Document Detail


Mean oxygen saturation in well neonates at altitudes between 4498 and 8150 feet.
MedLine Citation:
PMID:  22123474     Owner:  NLM     Status:  In-Data-Review    
Abstract/OtherAbstract:
PURPOSE: : Examine changes in oxygen saturation in well neonates at altitudes from 4498 to 8150 feet with serial measurements at 12 to 24 hours of age, 36 to 48 hours, and, if still hospitalized, at 60 to 72 hours.
SUBJECTS: : Convenience sample of well newborn infants meeting inclusion criteria of normal cardiopulmonary status (centrally pink with adequate perfusion) and no respiratory distress (absence of grunting, retracting, nasal flaring, or tachypnea-respiration ≤60/minute).
DESIGN: : Nonexperimental, longitudinal, descriptive study.
METHODS: : Using Masimo Radical SET monitors the SpO2 values were recorded from infant's right upper extremity to obtain a preductal measurement and then from left lower extremity for postductal measurement at study intervals.

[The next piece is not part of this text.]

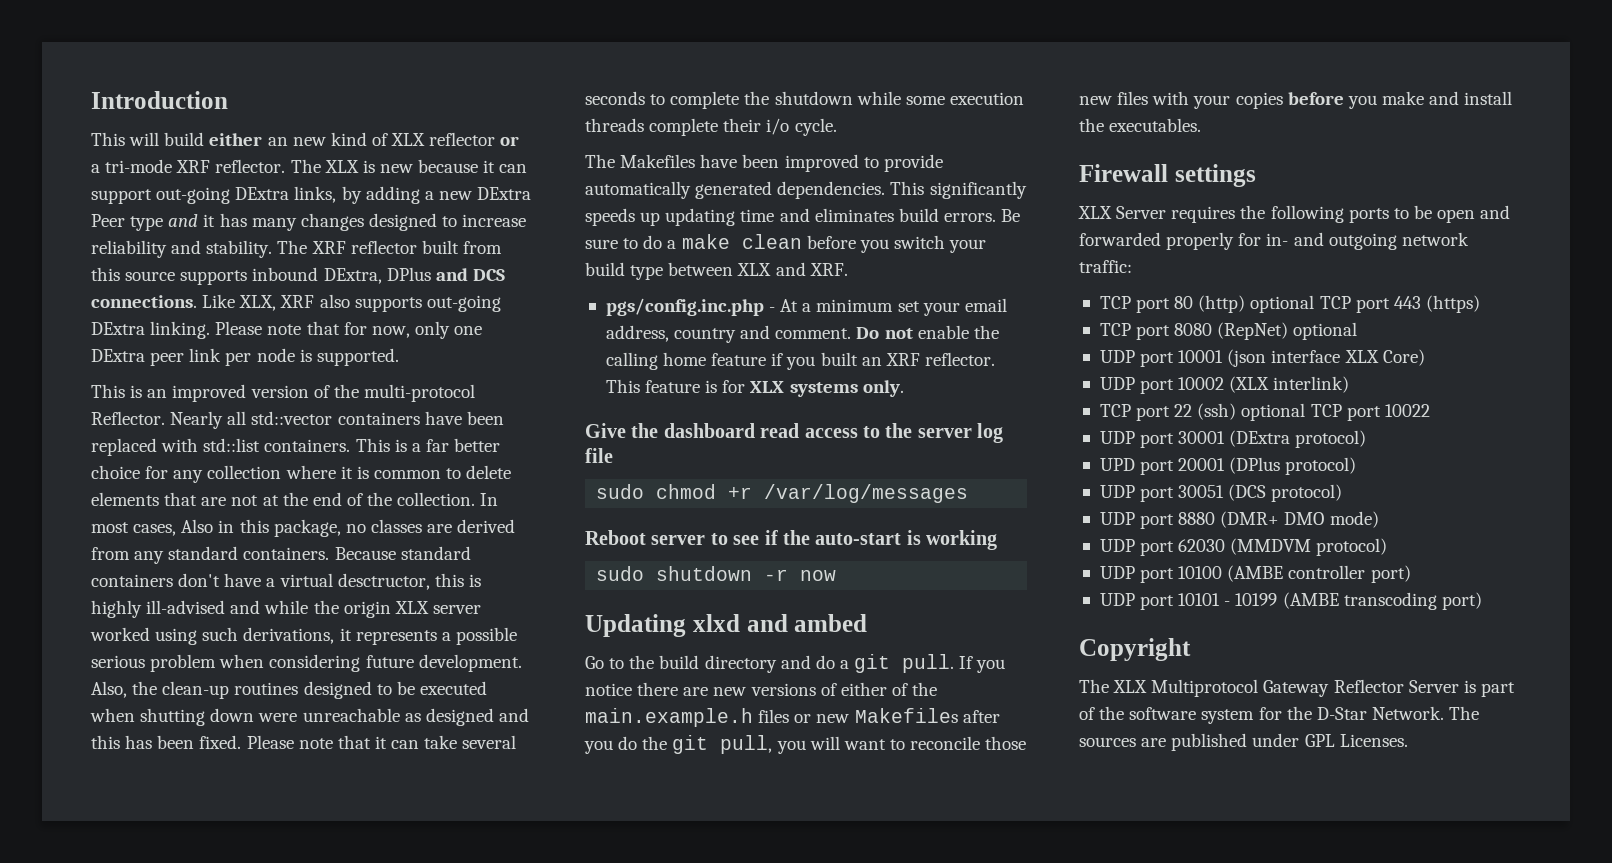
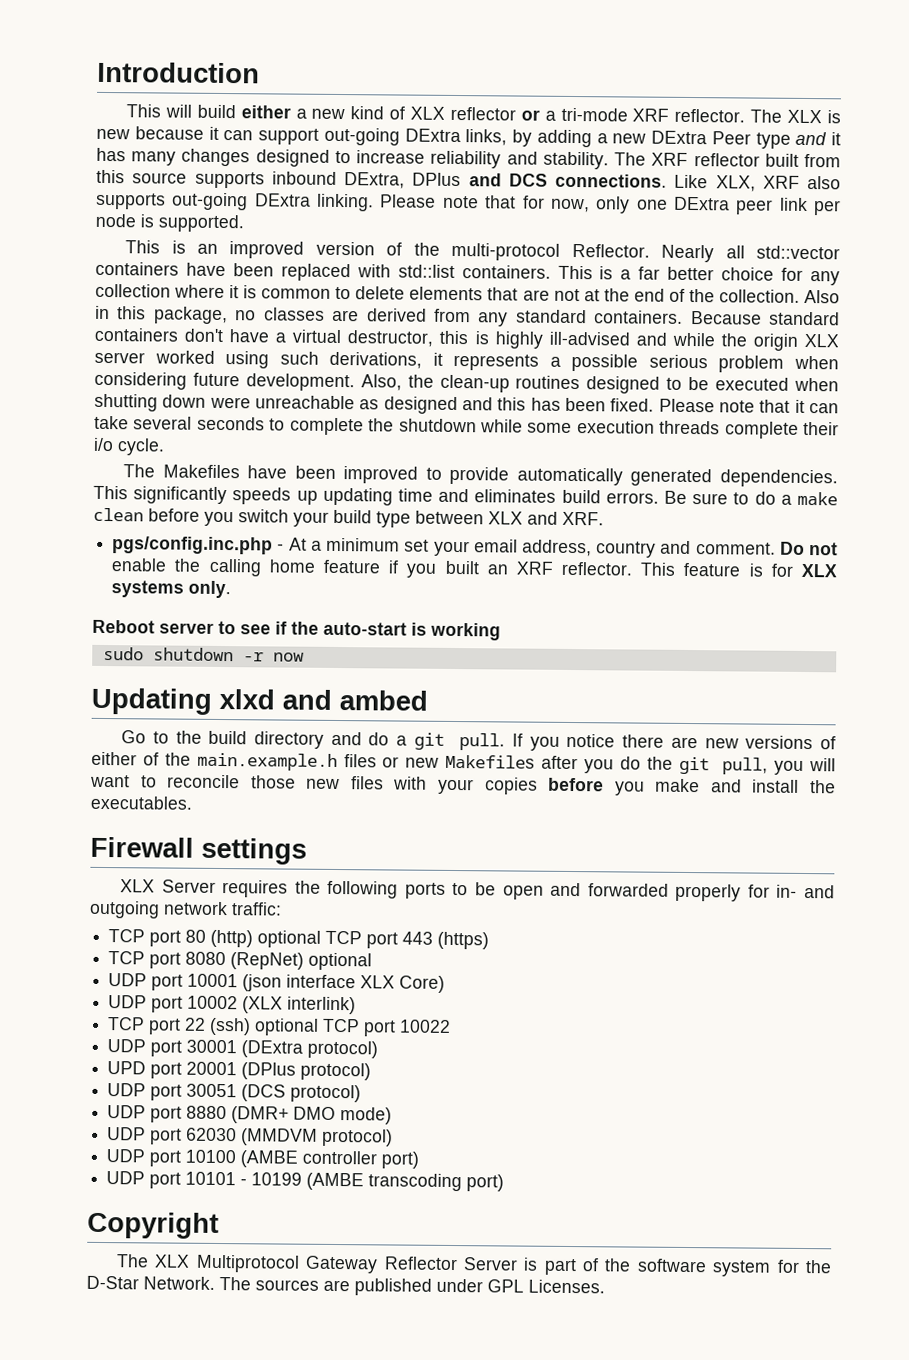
[267,137,288,146] an -> [295,108,307,119] a
[480,493,499,506] [91,522,177,536] In most cases, -> (800, 296) none
[337,573,430,590] desctructor, -> [347,330,434,347] destructor,
[585,423,1004,443] [585,448,613,463] [596,484,969,503] // Give the dashboard read access to the server log file // sudo chmod +r /var/log/messages -> (232, 589) none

OUTCOME MEASURE: : SpO2 values.
RESULTS: : The well neonates' birth weights ranged from 1835 to 2805 g, with 94.3% classified as term and 5.7% classified as preterm. At the data collection intervals based on hours of life, mean SpO2 readings at 4498 feet were 95% to 96.67%, at 6800 feet were 93.91% to 95.36%, at 7851 feet were 91.80% to 94.37%, at 7890 feet were 93.44% to 96.10%, and at 8150 feet were 93.69% to 96.25%. SpO2 readings at sites at or above 6800 feet were significantly lower than those at 4498 feet. No significant differences were noted for sleep state or season. Significant differences were noted in the first and second lower extremity readings between preterm and term neonates, with preterm SpO2 readings higher than term readings.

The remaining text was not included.